Banjir dan Tanah longsor Sumatra Tercatat 810 Orang Meninggal Dunia dan 612 Lainnya Masih Hilang

Affandi Tay

Bencana banjir dan longsor yang melanda Aceh, Sumatera Utara, dan Sumatera Barat kembali membuka luka lama yang tak pernah benar-benar sembuh. Hingga 3 Desember 2025, BNPB mencatat 810 orang meninggal dunia dan 612 lainnya masih hilang. Angka ini bukan sekadar statistik; ini adalah wajah rasa kehilangan, keluarga yang hancur, dan masa depan yang runtuh bersama tanah yang terseret arus.

Di tengah besarnya korban, kita dipaksa menatap kenyataan pahit: bencana hidrometeorologi telah menjadi siklus tahunan yang tidak pernah benar-benar dikendalikan negara. Setiap tahun hujan deras datang, setiap tahun pula Sumatra jatuh pada pola yang sama—banjir besar, longsor, ribuan pengungsi, dan pemerintah yang selalu bekerja dalam mode darurat.

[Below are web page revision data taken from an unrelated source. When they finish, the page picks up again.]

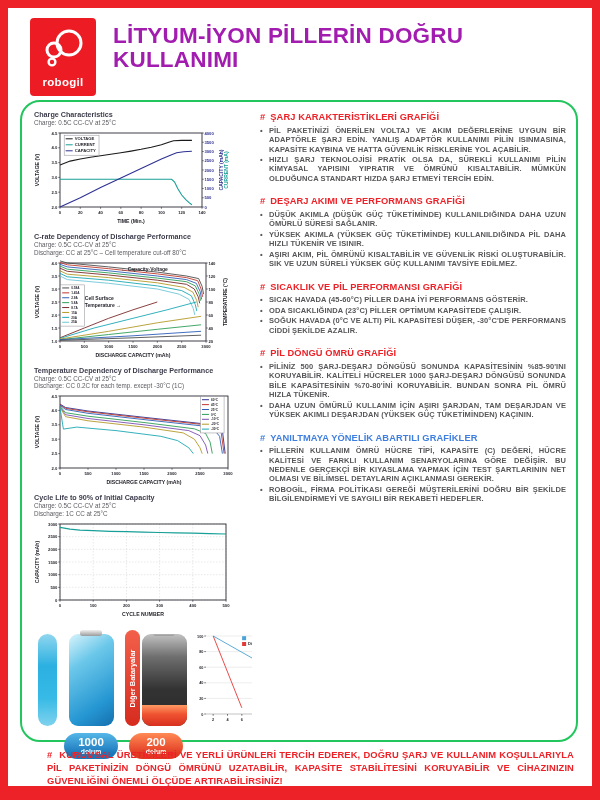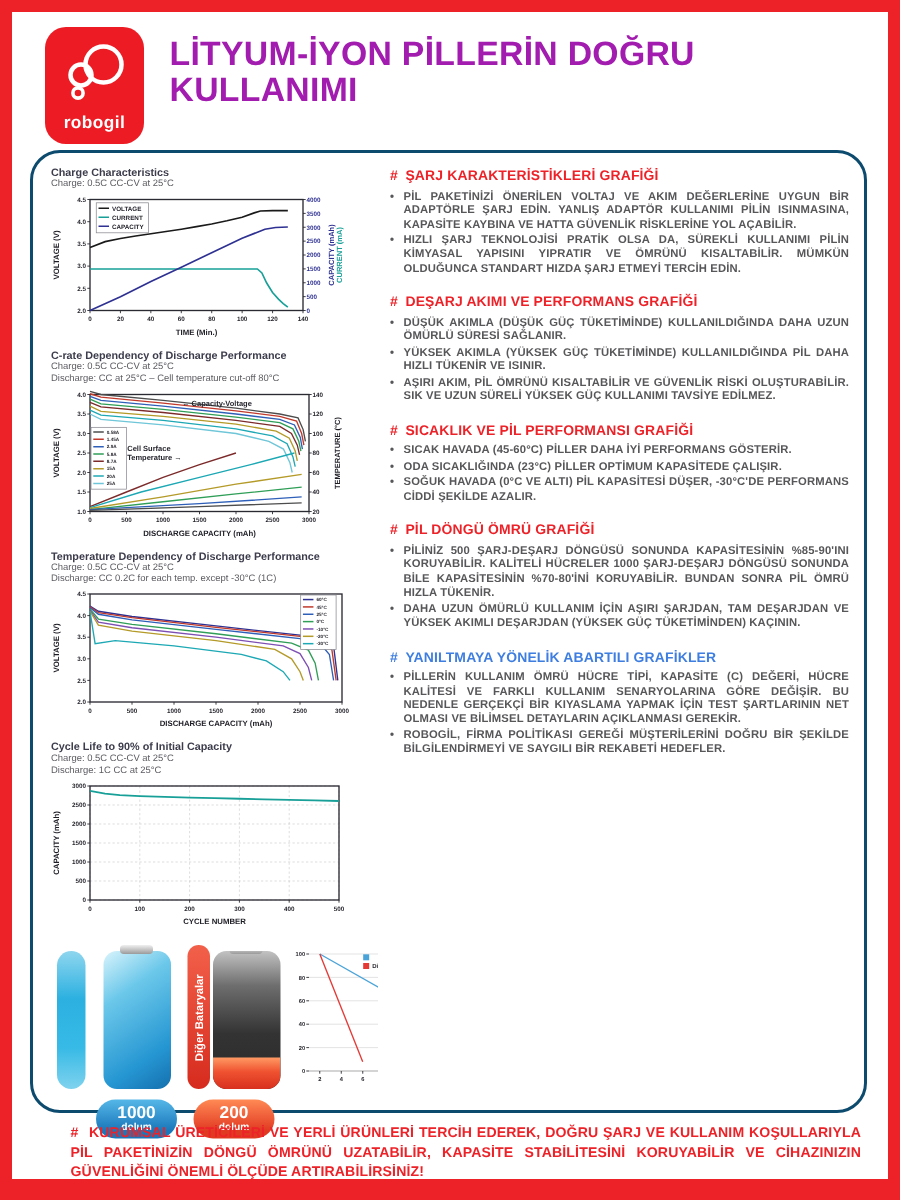--- a/index.html
+++ b/index.html
@@ -12,7 +12,7 @@
   .strip-right{right:0;top:0;width:8px;height:800px;}
   .strip-bottom{left:0;bottom:0;width:600px;height:14px;}
   
-  .logo{position:absolute;left:30px;top:18px;width:66px;height:78px;border-radius:14px;
+  .logo{position:absolute;left:30px;top:18px;width:66px;height:78px;border-radius:4px;
         background:#ed1c24;display:flex;flex-direction:column;align-items:center;justify-content:flex-end;}
   .logo svg{position:absolute;top:8px;left:10px;}
   .logo .logo-text{color:#fff;font-size:11.5px;font-weight:700;margin-bottom:8px;letter-spacing:.3px;}

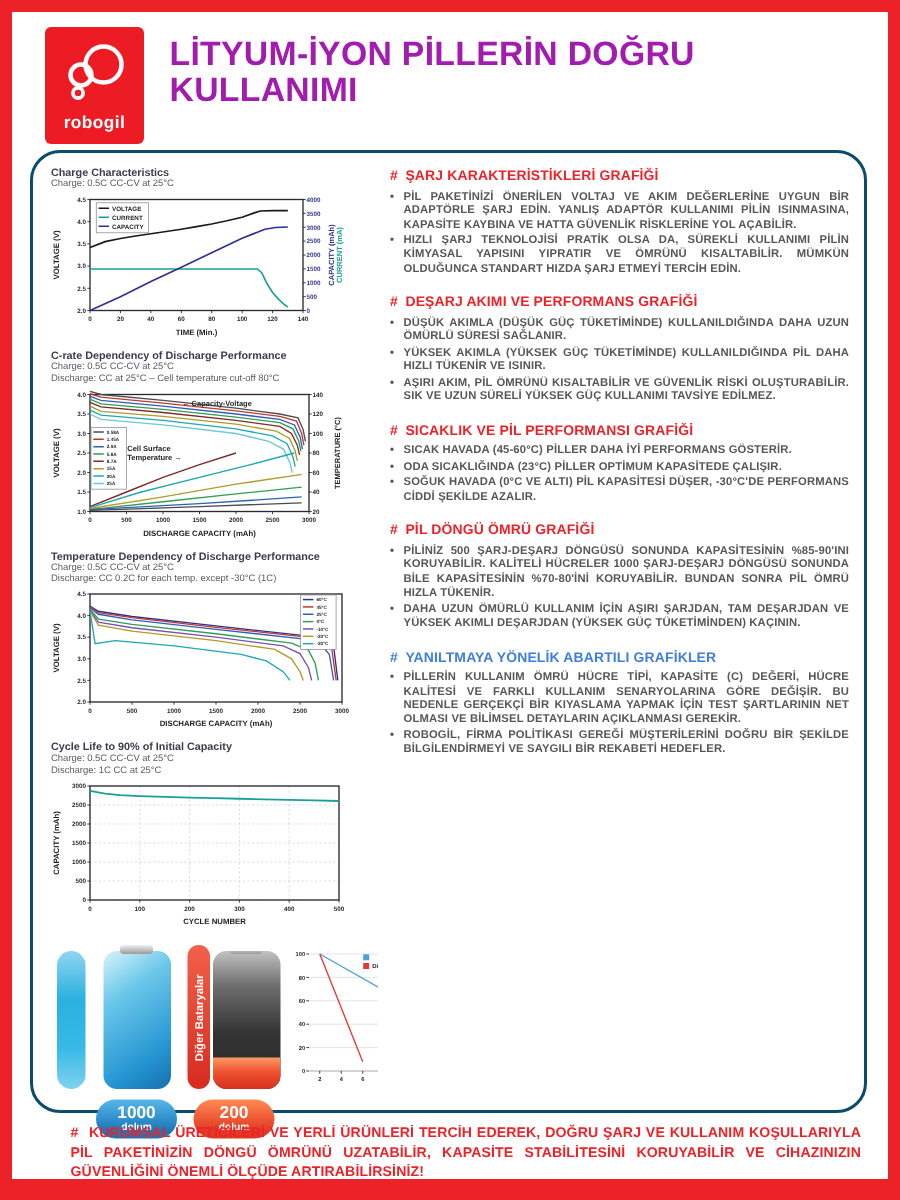--- a/index.html
+++ b/index.html
@@ -20,7 +20,7 @@
          font-size:22.5px;font-weight:800;line-height:1.07;letter-spacing:.2px;}
   
   .card{position:absolute;left:20px;top:100px;width:558px;height:642px;box-sizing:border-box;
-        border:2px solid #0c4a6e;border-radius:20px;display:flex;gap:8px;padding:8px 10px 6px 12px;}
+        border:2px solid #22c55e;border-radius:20px;display:flex;gap:8px;padding:8px 10px 6px 12px;}
   .col-left{width:218px;flex:none;}
   .col-right{flex:1;min-width:0;padding-top:2px;}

Baca juga :   Bupati Aceh Utara Laporkan Padamnya Jaringan ke Komdigi RI, Evakuasi Terganggu

Pertanyaannya sederhana, namun menyakitkan: sampai kapan kita akan terus gagap menghadapi bencana yang berulang?

Kerusakan hutan tutupan di Aceh, Sumut, dan Sumbar yang terus meningkat, termasuk belasan ribu hektare yang hilang tahun ini, jelas memperparah kondisi. Daerah aliran sungai (DAS) melemah, bukit-bukit gundul kehilangan daya tahan, dan air bah tidak lagi tertahan oleh akar-akar yang dahulu menjadi pelindung alamiah. Ini bukan hanya soal curah hujan ekstrem; ini adalah hasil dari kebijakan dan pengawasan yang gagal.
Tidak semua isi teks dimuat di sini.